Michelin Nordic AB claimed that vannetukku.fi Oy had presented in its marketing misleading or untrue statements regarding Michelin tires and the LingLong tires vannetukku.fi Oy was marketing. Michelin Nordic AB claimed also that vannetukku.fi Oy had exploited Michelin's reputation in violation of good business practice.
The Market Court evaluated the marketing statements used by vannetukku.fi Oy and considered that the requirements for granting a preliminary injunction were fulfilled for the using the marketing phrase "TM test success". The Market Court stated that it is probable that the unfair acts of vannetukku.fi Oy might continue and thus damage could be caused to Michelin. The prohibition was strengthened with a conditional fine amounting to EUR 50,000.

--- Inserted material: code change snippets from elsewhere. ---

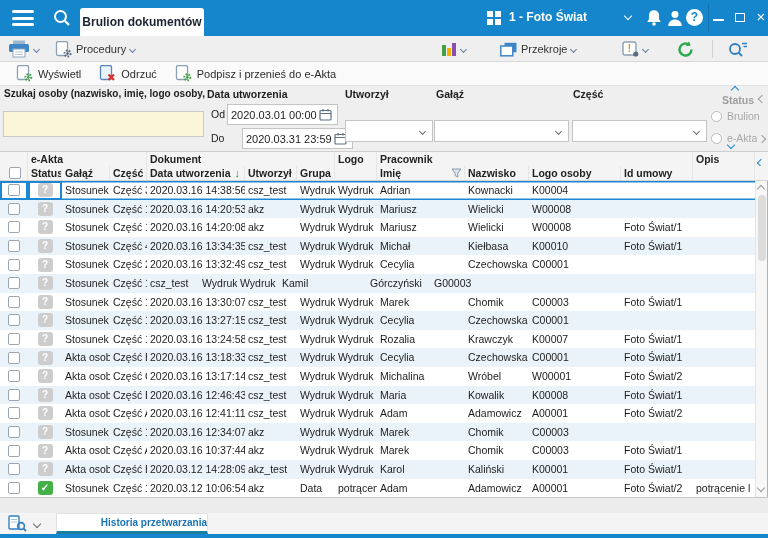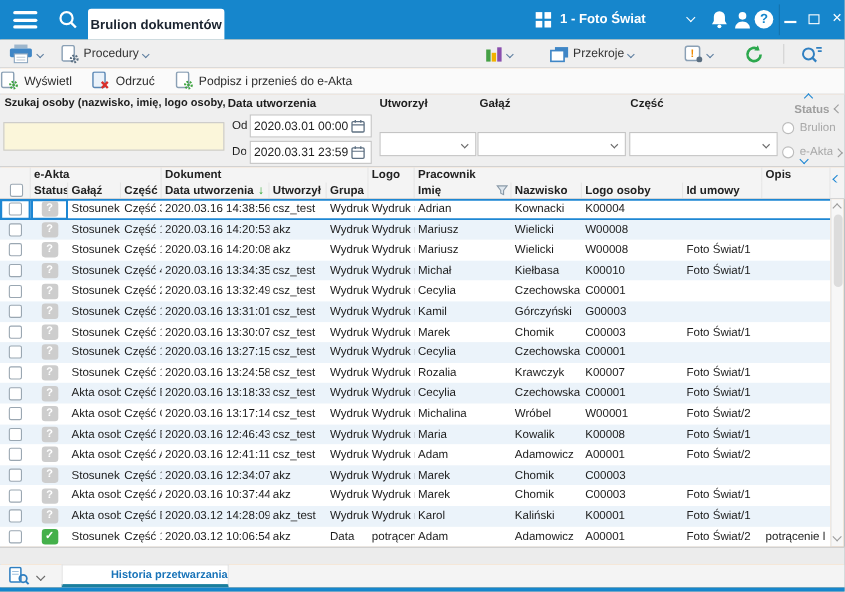--- a/index.html
+++ b/index.html
@@ -44,7 +44,7 @@
 
   
   .actionbar { position:absolute; left:0; top:62px; width:768px; height:24px; background:#fafafa;
-               border-bottom:1px solid #e0e0e0; display:flex; align-items:center; gap:18px; padding-left:0; }
+               border-bottom:1px solid #e0e0e0; display:flex; align-items:center; gap:18px; padding-left:16px; }
   .act { display:flex; align-items:center; gap:5px; font-size:11px; color:#2c2c2c; cursor:pointer; }
   .collapse-up { position:absolute; left:727px; top:79px; width:16px; height:11px; color:#1e87d3;
                  text-align:center; cursor:pointer; z-index:5; }

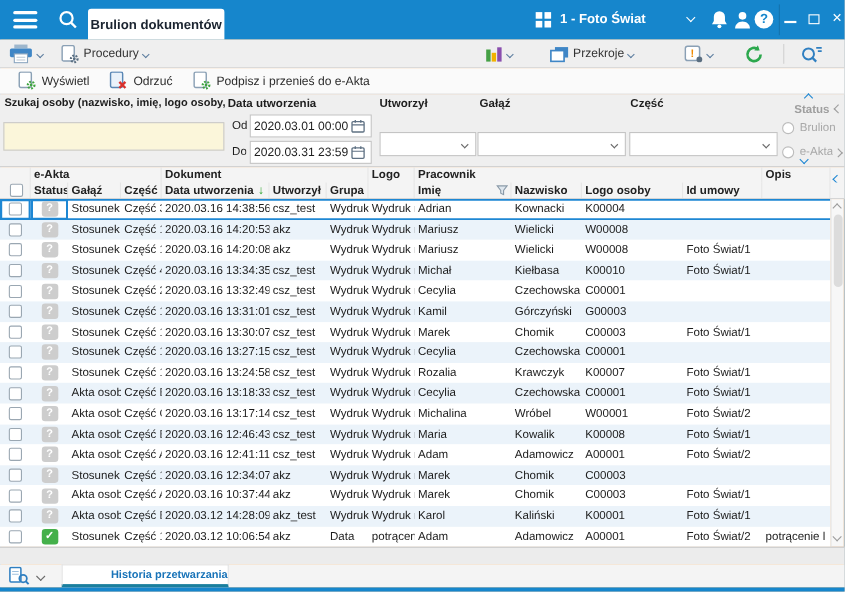--- a/index.html
+++ b/index.html
@@ -273,7 +273,7 @@
       </svg>
     </div>
     <div class="flabel" style="left:211px;top:46px;font-weight:normal">Do</div>
-    <div class="dt-input" style="left:227px;top:42px">
+    <div class="dt-input" style="left:242px;top:42px">
       <input value="2020.03.31 23:59" style="">
       <svg width="13" height="13" viewBox="0 0 13 13">
         <rect x="1" y="2.5" width="11" height="9.5" rx="1" fill="none" stroke="#5f7183" stroke-width="1.2"></rect>

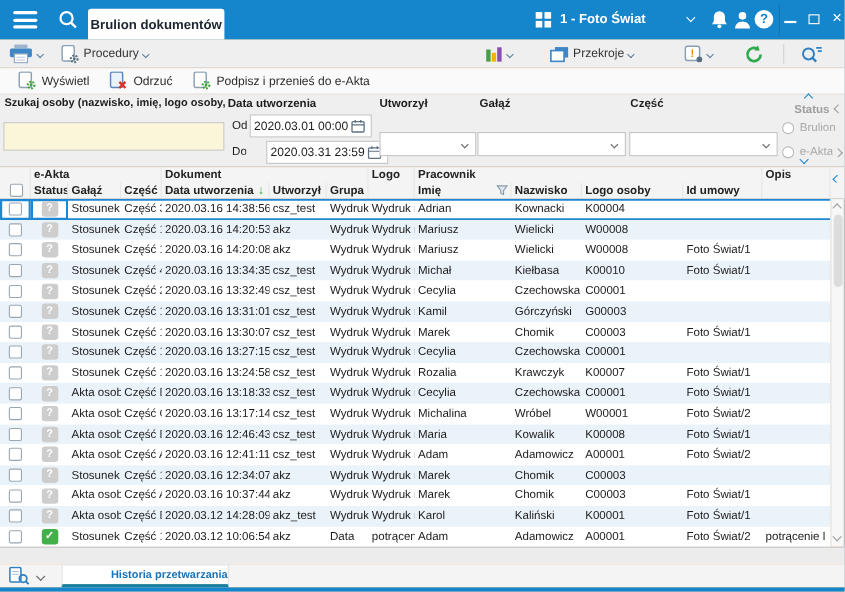--- a/index.html
+++ b/index.html
@@ -458,7 +458,6 @@
         </div>
         <div class="tcell c-galaz">Stosunek</div>
         <div class="tcell c-czesc">Część 1</div>
-        <div class="tcell c-data">2020.03.16 13:31:01</div>
         <div class="tcell c-utw">csz_test</div>
         <div class="tcell c-grupa">Wydruki</div>
         <div class="tcell c-temat">Wydruk r</div>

After opposition from the Association Swedisol, the Swedish Market Court ruled on 4 February 2016 (MD 2016:2) that SPU Isolering AB ("SPU"), a company active in the industry of construction materials, had conducted misleading and unfair marketing when making certain statements on insulation materials. Since the Market Court found that the marketing had been directed towards consumers interested in purchasing insulation materials for use in construction or home renovation, as well as entrepreneurs in the construction industry, it was crucial how the average consumer and entrepreneur interpreted the statements. The Market Court found that the statements gave the impression of the materials having certain qualities and stated that SPU had not produced any evidence proving the truthfulness of the statements.
On 1 March 2016 the Swedish Market Court found that Bosch Thermoteknik AB and its auxiliary firmIVT Värmepumpar ("IVT") had conducted misleading and unfair marketing (MD 2016:4). IVT had marketed a heating pump and used certain statements, such as the IVT heating pump being the best in the world and that money could be saved by using the IVT heating pump instead of competitors' corresponding products. The Market Court stated that IVT had not produced evidence as to the statements' accuracy. Further, IVT had not produced the evidence on which the statement regarding the comparison with competitors' products had been based.
The Finnish Supreme Administrative Court has on 18 January 2016 given a preliminary ruling (KHO:2016:5) stating that a trademark right transferred as a gift is considered an asset for which gift tax is to be paid under Section 1 of the Inheritance and Gift Tax Act.
In this case a father was planning to donate to his son all the shares in his company as well as the trademarks, which were used in the business of the company, but which he personally owned. The father also planned to hold a lifelong right to profits accruing from the trademark rights. The Supreme Administrative Court stated that the Inheritance and Gift Tax Act does not leave intellectual property rights outside its scope of application and that intellectual property rights should not fall outside of the scope of application of the inheritance and gift tax even though intellectual property rights are difficult to value.